» **Exercise prompt**
Down to the last line, transcribe the records verbatim and exclude the images.

» **Change detection data**

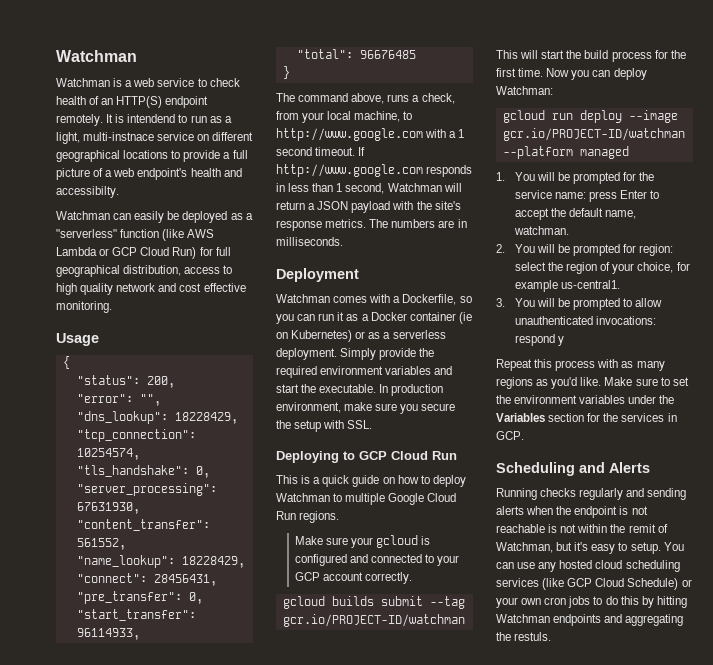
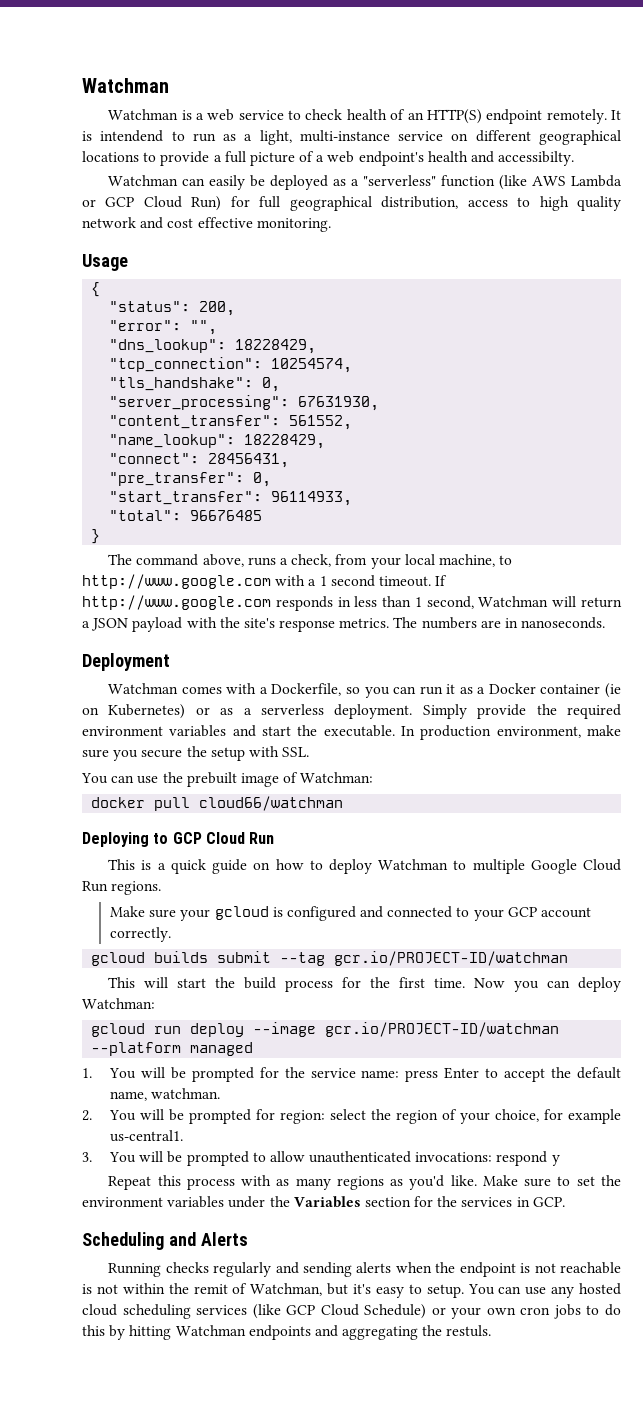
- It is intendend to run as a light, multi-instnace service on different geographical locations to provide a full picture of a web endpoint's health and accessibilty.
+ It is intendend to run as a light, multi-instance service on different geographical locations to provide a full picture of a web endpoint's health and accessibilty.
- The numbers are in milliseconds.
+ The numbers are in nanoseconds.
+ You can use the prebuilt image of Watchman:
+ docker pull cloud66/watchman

» **Task answer**
- It is intendend to run as a light, multi-instnace service on different geographical locations to provide a full picture of a web endpoint's health and accessibilty.
+ It is intendend to run as a light, multi-instance service on different geographical locations to provide a full picture of a web endpoint's health and accessibilty.
- The numbers are in milliseconds.
+ The numbers are in nanoseconds.
+ You can use the prebuilt image of Watchman:
+ docker pull cloud66/watchman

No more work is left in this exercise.